- Date: 1–7 October
- Edition: 12th (men) / 6th (women)
- Surface: Carpet / indoors
- Location: Moscow, Russia
- Venue: Olympic Stadium

Champions

Men's singles
- Yevgeny Kafelnikov

Women's singles
- Jelena Dokić

Men's doubles
- Max Mirnyi / Sandon Stolle

Women's doubles
- Martina Hingis / Anna Kournikova
| Kremlin Cup |

= 2001 Kremlin Cup =

The 2001 Kremlin Cup was a tennis tournament played on indoor carpet courts at the Olympic Stadium in Moscow in Russia that was part of the International Series of the 2001 ATP Tour and of Tier I of the 2001 WTA Tour.
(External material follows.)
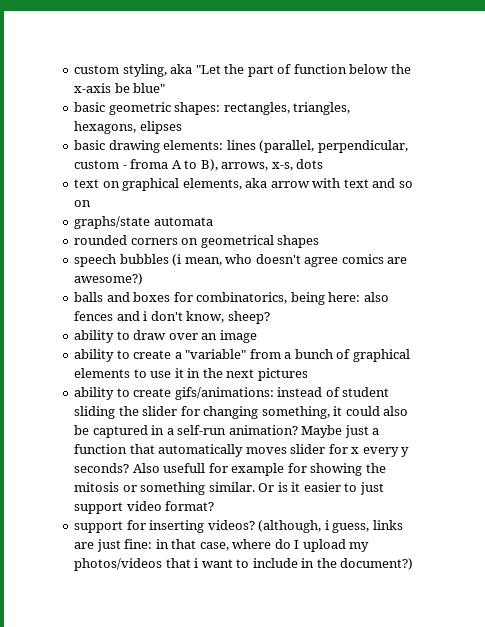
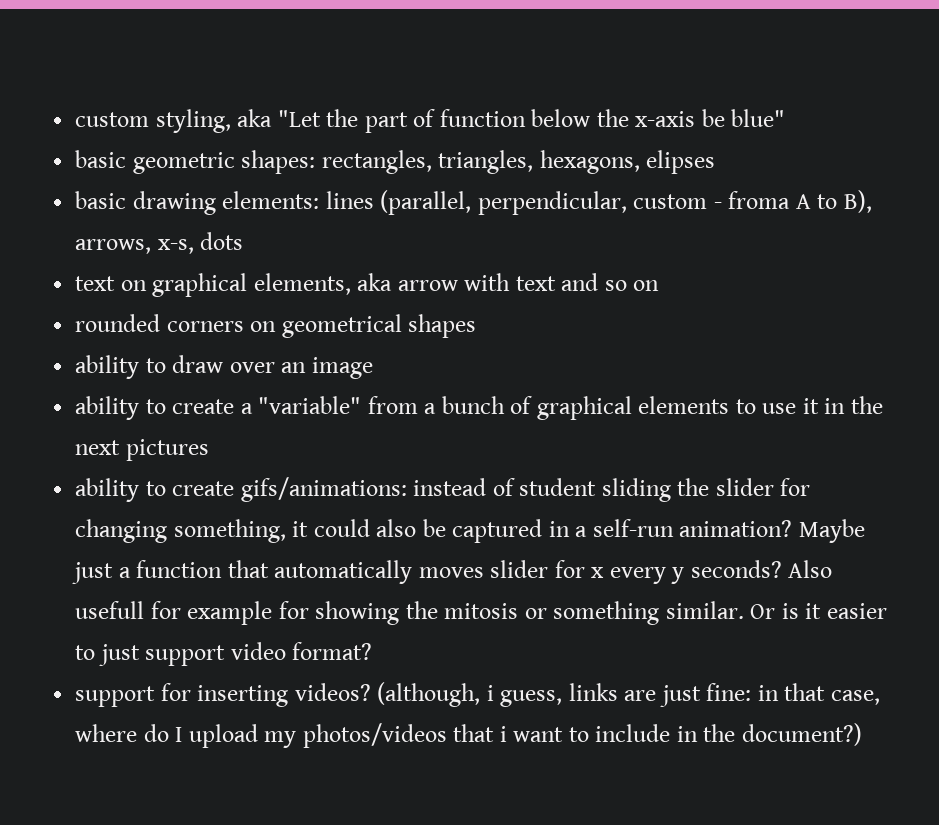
[74,216,213,229] // graphs/state automata -> (660, 285) none
[74,254,408,267] [74,273,144,285] [74,292,389,305] [74,311,270,324] // speech bubbles (i mean, who doesn't agree comics are awesome?) // balls and boxes for combinatorics, being here: also fences and i don't know, sheep? -> (477, 326) none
The tournament ran from 1 October through 7 October 2001.

==Finals==

===Men's singles===

RUS Yevgeny Kafelnikov defeated GER Nicolas Kiefer 6–4, 7–5
- It was Kafelnikov's 2nd title of the year and the 24th of his career.

===Women's singles===

 Jelena Dokić defeated RUS Elena Dementieva 6–3, 6–3
- It was Dokić's 3rd title of the year and the 3rd of her career.

===Men's doubles===

BLR Max Mirnyi / AUS Sandon Stolle defeated IND Mahesh Bhupathi / USA Jeff Tarango 6–3, 6–0
- It was Mirnyi's 1st title of the year and the 9th of his career. It was Stolle's 4th title of the year and the 20th of his career.

===Women's doubles===

SUI Martina Hingis / RUS Anna Kournikova defeated RUS Elena Dementieva / RUS Lina Krasnoroutskaya 7–6^{(7–1)}, 6–3
- It was Hingis' 1st title of the year and the 35th of her career. It was Kournikova's 2nd title of the year and the 14th of her career.